Ironically, the Defendant’s gift of restraints and forced government housing was connected to charity and gift work throughout the nation. His actions have apparently brought about the destruction and near-destruction of various charities and philanthropies throughout the country. That’s right….that means fewer gifts for the under-privileged. It also means the same thing for victims of every financial level because they all have one thing in common now. They have been victims of white collar crime in a big way to the tune of approximately fifty billion dollars.
Such a loss is kind of hard to swallow, especially in such difficult economic times. Actually, it was the market’s recent crash that finally brought the Defendant’s alleged $50 billion Ponzi scheme to light. The Defendant himself is said to have “come clean”. He has admitted that his money management operations were “all just one big lie” and “a giant Ponzi scheme.” .
You may be unfamilier with the term “Ponzi scheme”. For those so uninitiated, it is a fraudulent investment operation that involves paying abnormally high profits to investors out of the money paid in by subsequent investors, rather than from net revenues generated by any real business. It is named after Charles Ponzi who apparently introduced the scheme to the United States in the early 1900’s from…of all places…Boston. Because the invested capital is not earning a sufficient return on its own, Ponzi schemes usually eventually collapse under their own weight.

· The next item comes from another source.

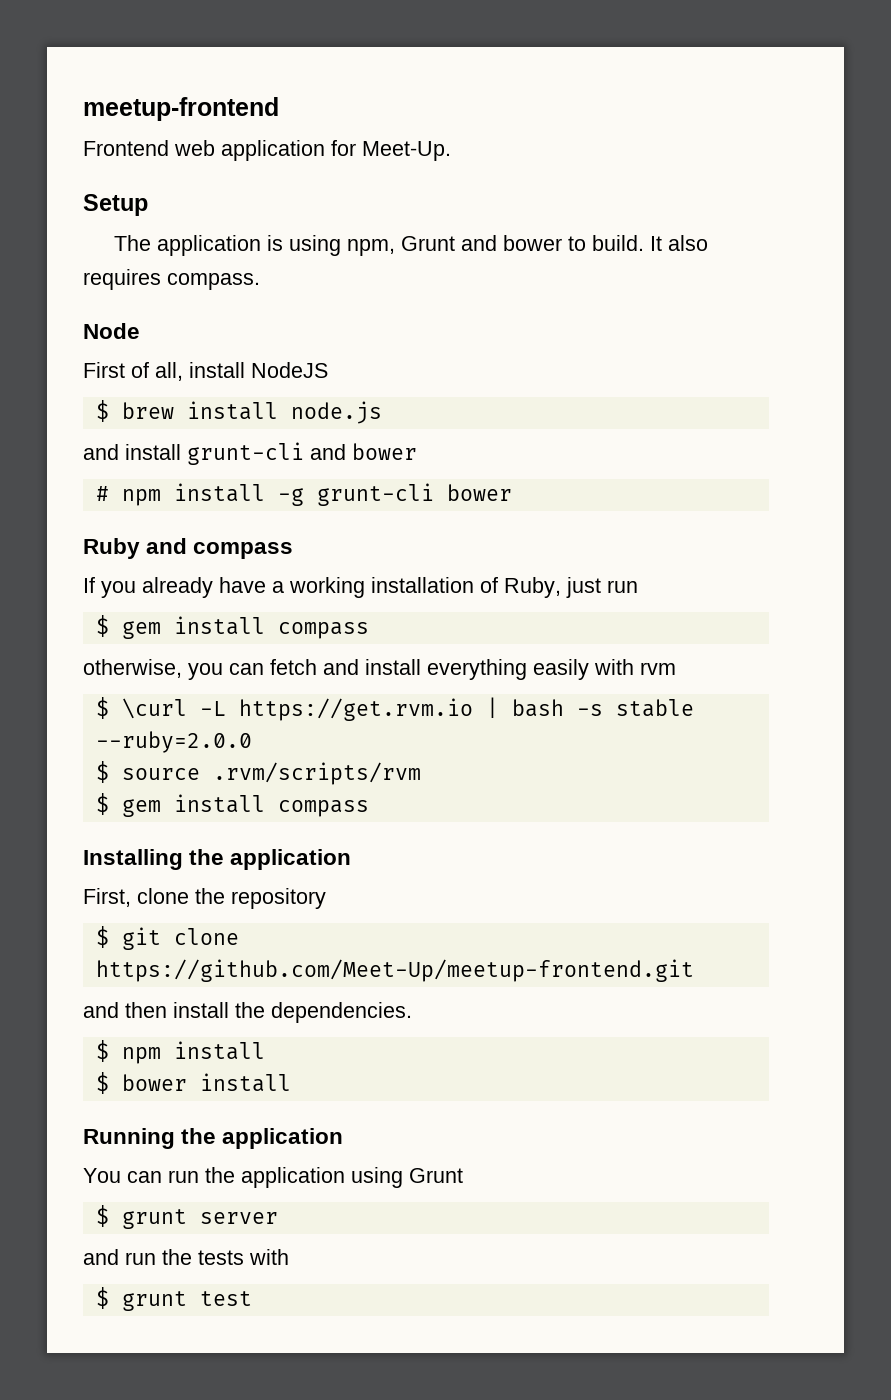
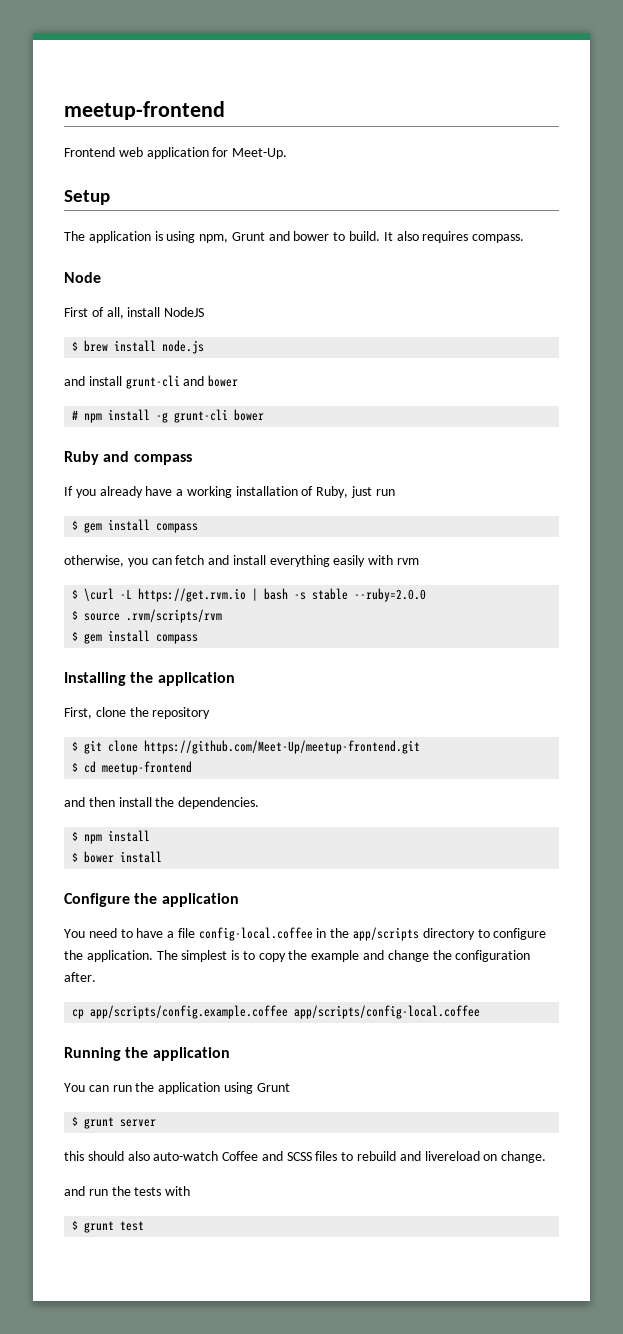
(694, 970) none -> [72,761,193,775] // $ cd meetup-frontend
(291, 1082) none -> [64,893,239,907] [64,927,547,941] [64,950,531,962] [64,972,96,982] [72,1005,481,1019] // Configure the application // You need to have a file config-local.coffee in the app/scripts directory to configure the application. The simplest is to copy the example and change the configuration after. // cp app/scripts/config.example.coffee app/scripts/config-local.coffee
(278, 1218) none -> [64,1151,547,1163] // this should also auto-watch Coffee and SCSS files to rebuild and livereload on change.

So much for a “I never thought it could happen…” , or, perhaps more formally, “Whodathunkit” defense.
Now, in the waning days of 2008, the scheme rears its ugly head again. As economic times got tougher, the Defendant’s clients started doing nasty things such as needing to withdraw their money. The Defendant was not expecting that. According to the complaints filed against him, clients recently asked to withdraw $7 billion from the firm and he had to come up with the cash, according to complaints filed against him by the Securities and Exchange Commission and the US attorney’s office in Manhattan. Last Wednesday, the Defendant told senior executives at his firm that he had been running a Ponzi scheme. The Defendant, who was arrested at his Manhattan apartment the next day, confessed his con to the FBI after his two sons turned him in. Apparently, the kids were into showing dear old dad that they had learned to follow the concept of loyalty he had provided.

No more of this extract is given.